Of all the elements that make up an approved mortgage, your credit report is probably the most important and misunderstood part of the process. Unlike down payment money and your employment/income, your credit history is much more complex and represents most of your financial behavior during your adult life and therefore, it is hard to “fix” overnight. Traditionally, the best indication of a person’s future financial habits is his/her past financial habits. Lenders use the past credit data to help assess the risk of the borrower defaulting or paying late on the loan.
There are many things you can do to either improve credit “dings” that may appear on your report and avoid decisions that could lead to a drop in your FICO score. Some of the most important things you should know include;
- Do not apply for new credit cards or car loans during the 12 months preceding your mortgage application.

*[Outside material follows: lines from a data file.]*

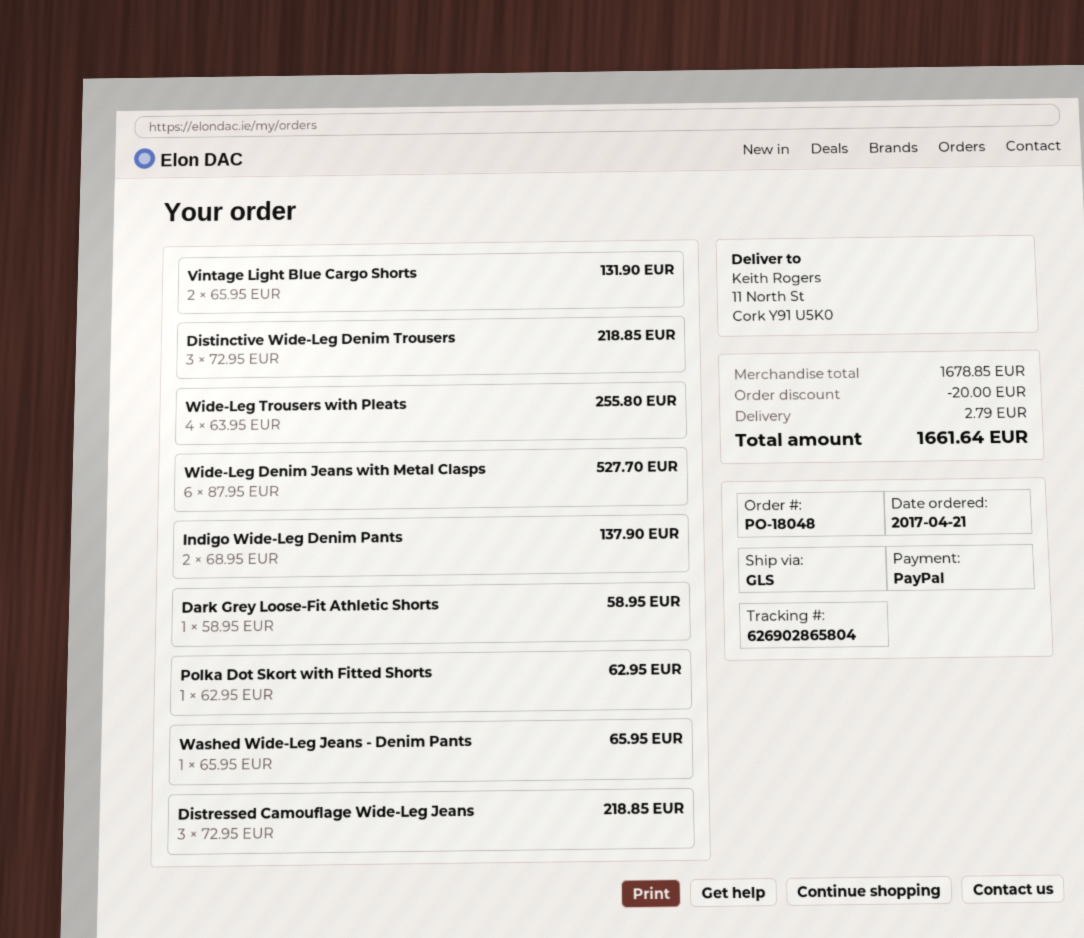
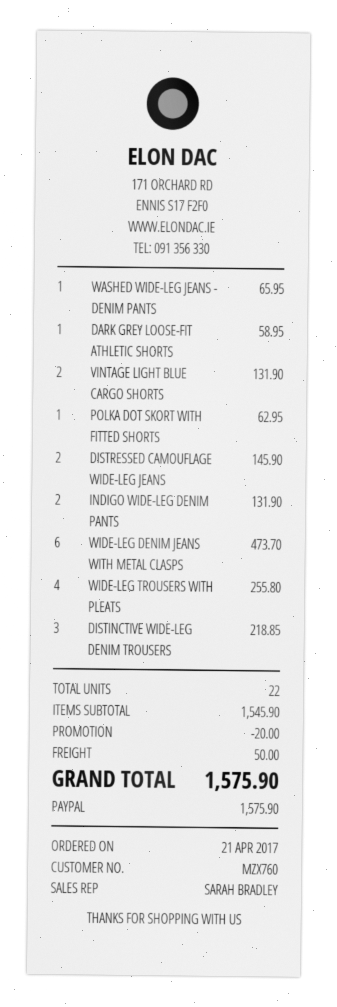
Wide-Leg Denim Jeans with Metal Clasps: 6 for 527.70 -> 6 for 473.70
Indigo Wide-Leg Denim Pants: 2 for 137.90 -> 2 for 131.90
Distressed Camouflage Wide-Leg Jeans: 3 for 218.85 -> 2 for 145.90
subtotal: 1678.85 -> 1545.90
shipping: 2.79 -> 50.00
total: 1661.64 -> 1575.90

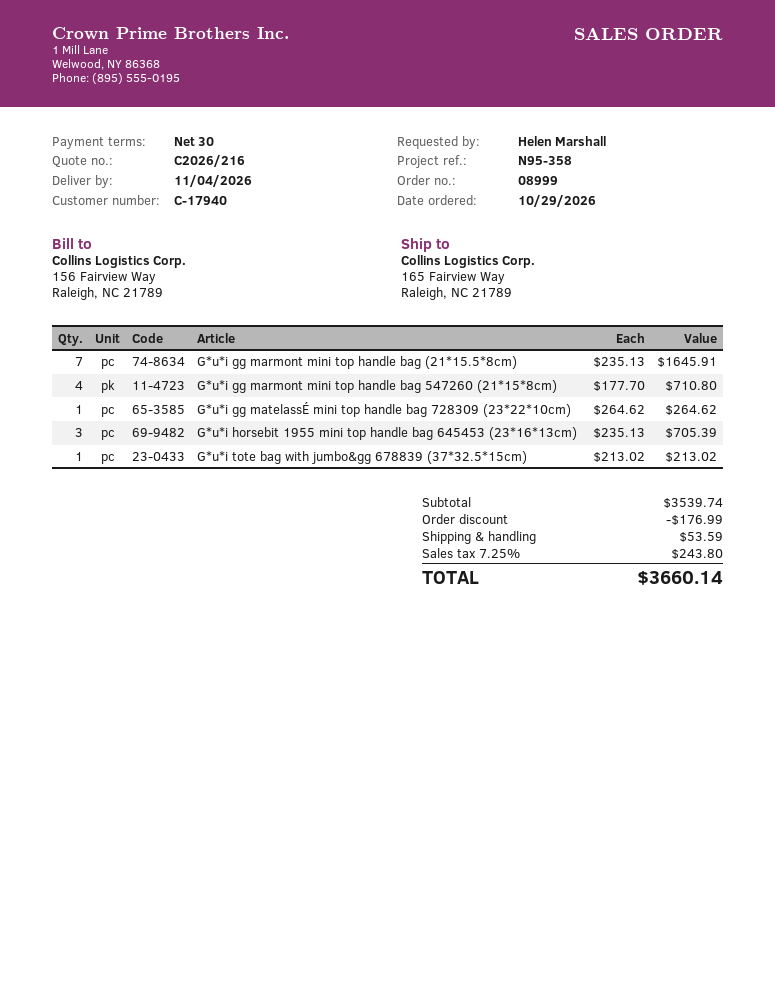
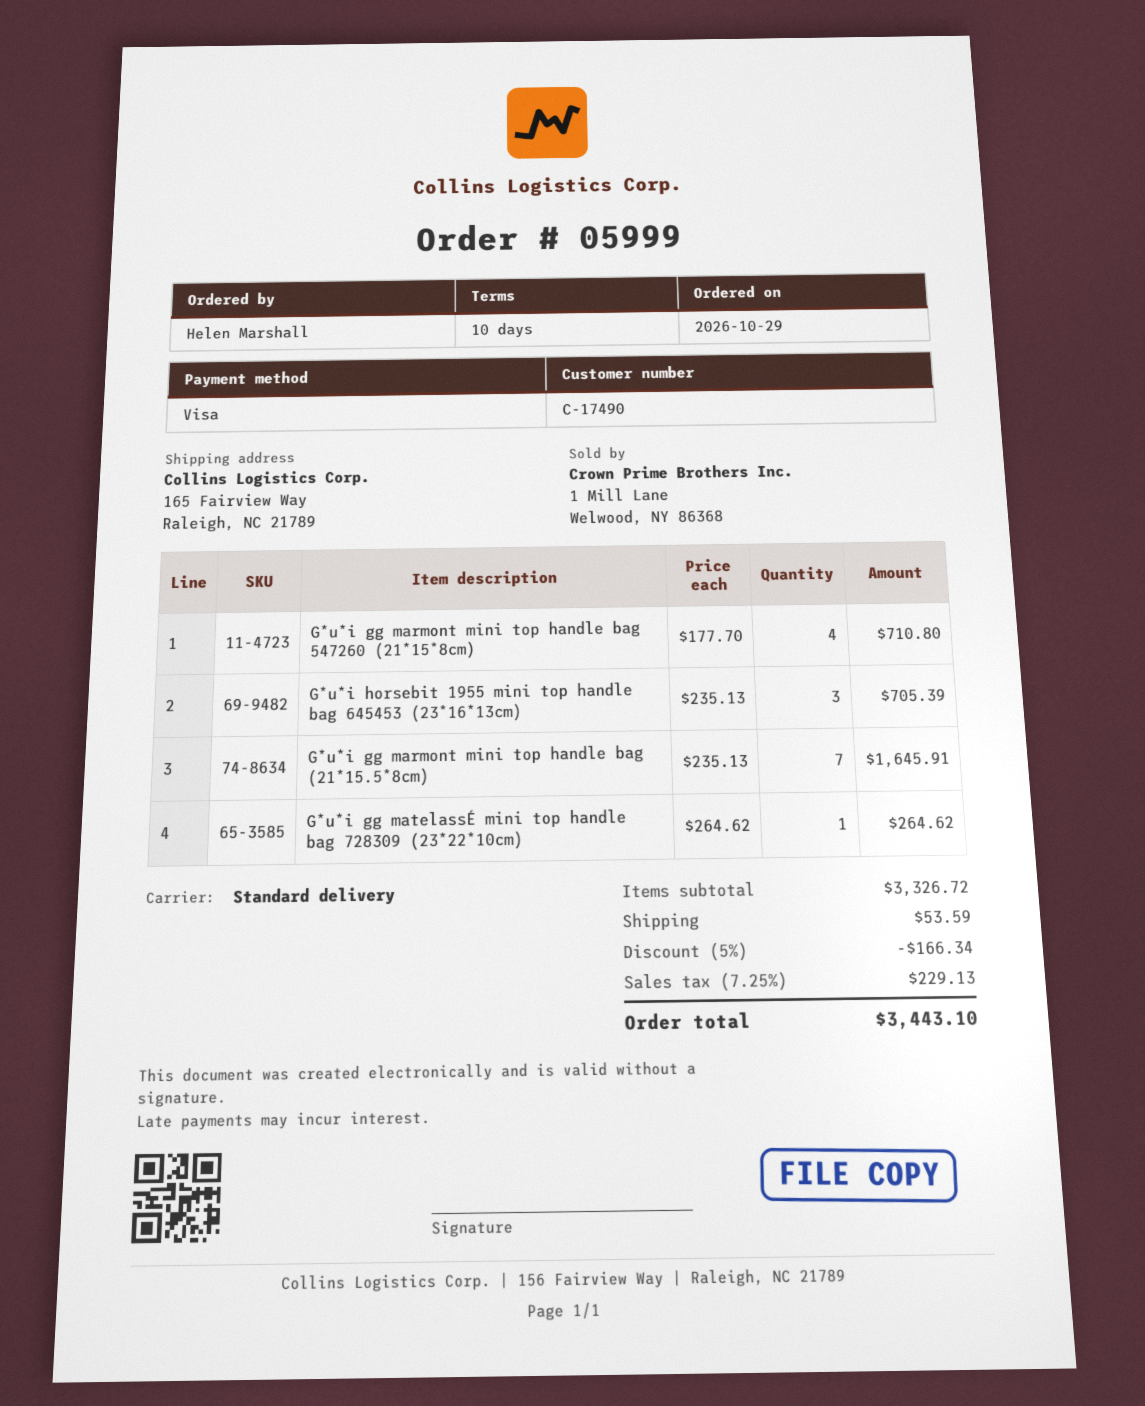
order number: 08999 -> 05999
payment terms: 30 days -> 10 days
customer number: C-17940 -> C-17490
G*u*i tote bag with jumbo&gg 678839 (37*32.5*15cm): 1 x 213.02 = 213.02 -> none
subtotal: 3539.74 -> 3326.72
discount: 176.99 -> 166.34
tax: 7.25% = 243.80 -> 7.25% = 229.13
total: 3660.14 -> 3443.10

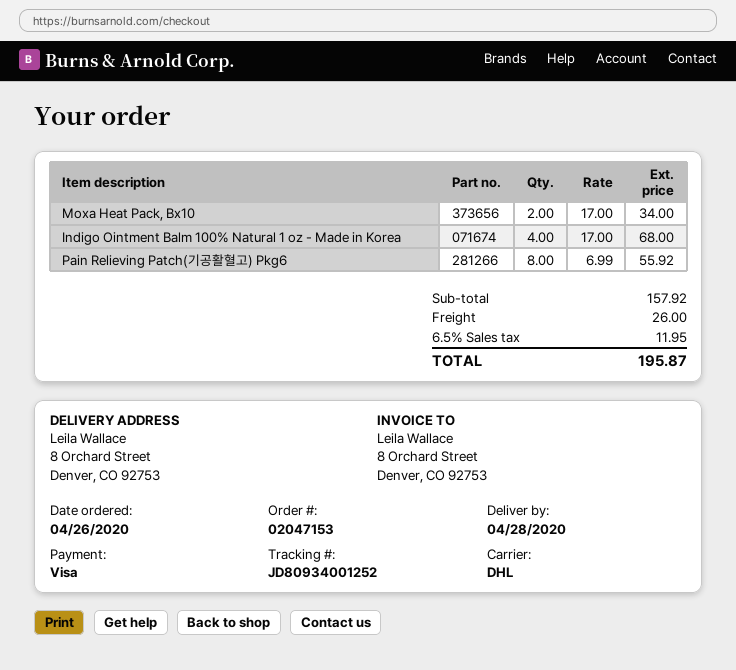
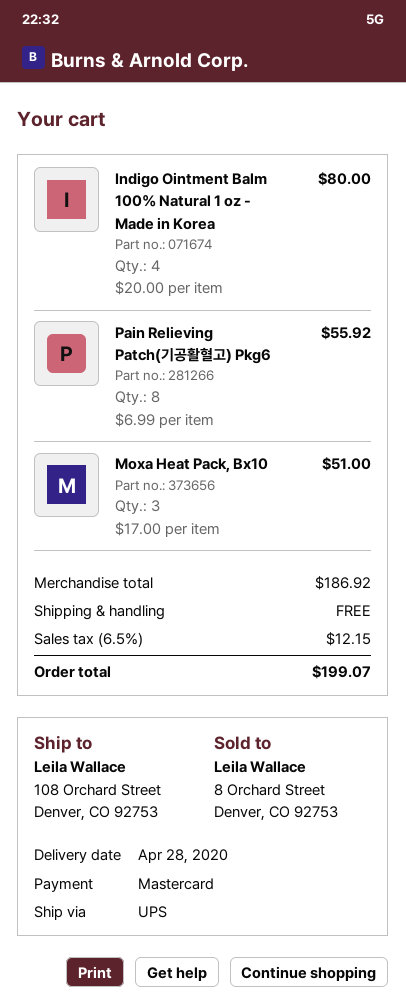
payment method: Visa -> Mastercard
shipping method: DHL -> UPS
ship to: 8 Orchard Street, Denver, CO 92753 -> 108 Orchard Street, Denver, CO 92753
Moxa Heat Pack, Bx10: 2 x 17.00 = 34.00 -> 3 x 17.00 = 51.00
Indigo Ointment Balm 100% Natural 1 oz - Made in Korea: 4 x 17.00 = 68.00 -> 4 x 20.00 = 80.00
subtotal: 157.92 -> 186.92
shipping: 26.00 -> 0.00
tax: 6.5% = 11.95 -> 6.5% = 12.15
total: 195.87 -> 199.07

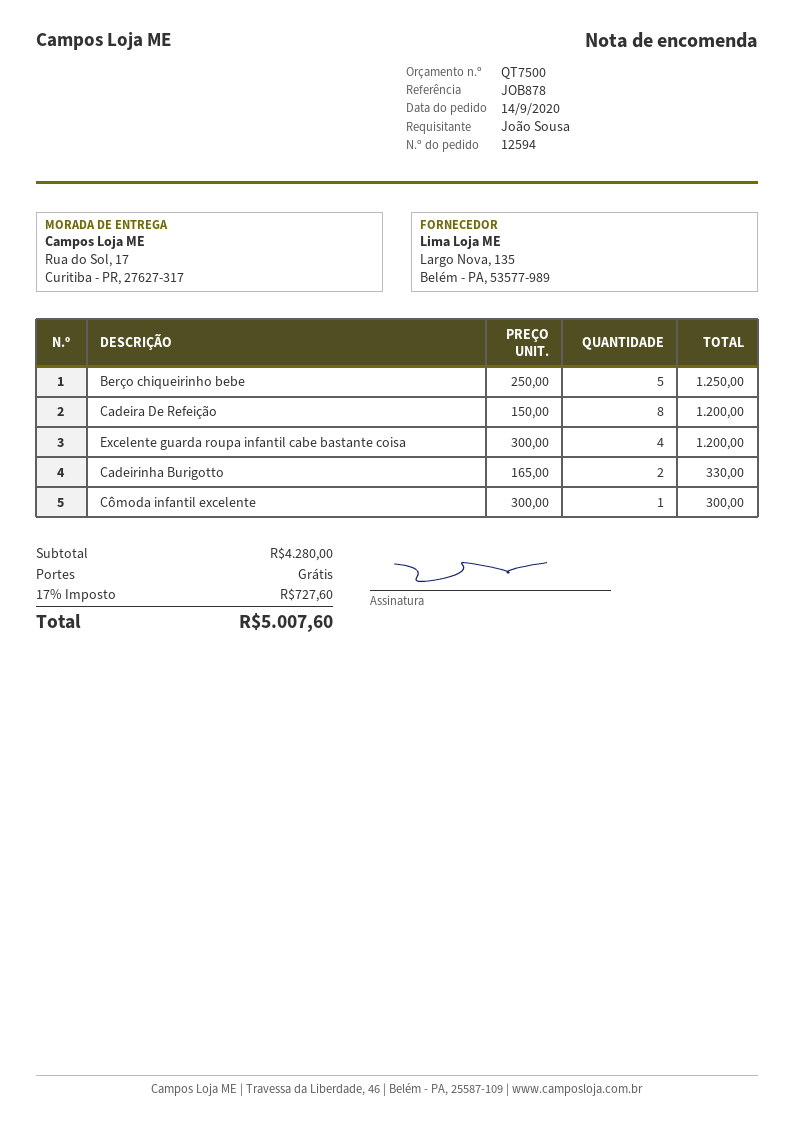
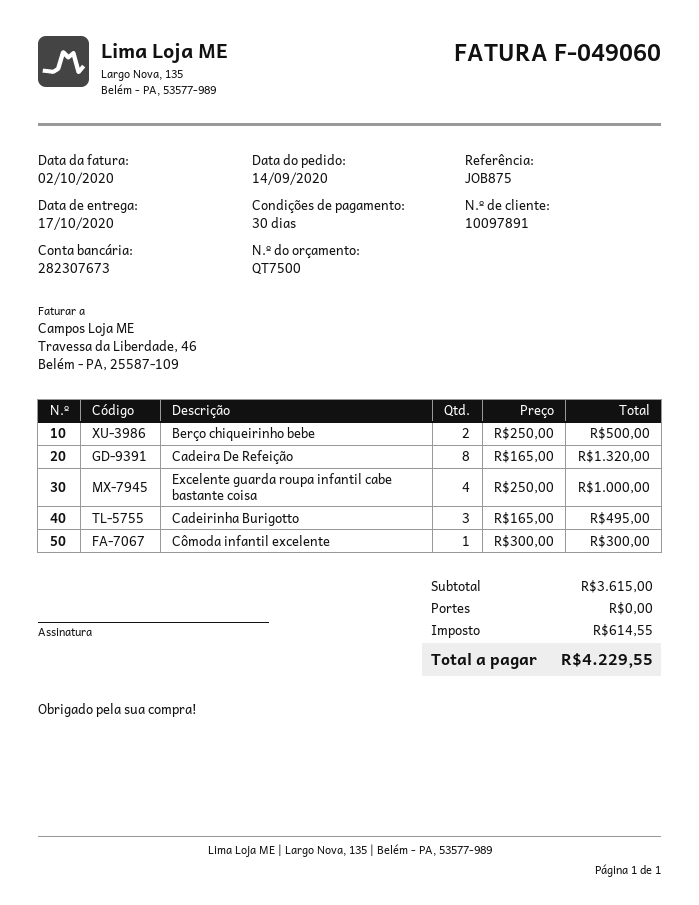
reference: JOB878 -> JOB875
Berço chiqueirinho bebe: 5 x 250.00 = 1250.00 -> 2 x 250.00 = 500.00
Cadeira De Refeição: 8 x 150.00 = 1200.00 -> 8 x 165.00 = 1320.00
Excelente guarda roupa infantil cabe bastante coisa: 4 x 300.00 = 1200.00 -> 4 x 250.00 = 1000.00
Cadeirinha Burigotto: 2 x 165.00 = 330.00 -> 3 x 165.00 = 495.00
subtotal: 4280.00 -> 3615.00
tax: 727.60 -> 614.55
total: 5007.60 -> 4229.55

- Keep all your credit card balances between 25% and 50% of their available credit limit. Maxing out your credit cards can reduce your FICO score by 30 to 60 points, even if you are paying on time.
- Never close an old account. A lengthy credit history establishes a higher credit score, so closing an old account can lower your FICO score.
- Avoid paying your bills after the 30 day late deadline. One late payment can drop your FICO score by 100 points.
- If you do have late payments or collections, they will impact your credit score the most if they are 1 to 12 months old, less so if 13 to 24 months old, and even less after they are 2 years old.
- Do not pay off collections that are over 2 years old as doing so will lower your FICO score. If the collection is more than 2 years old, pay it off if possible.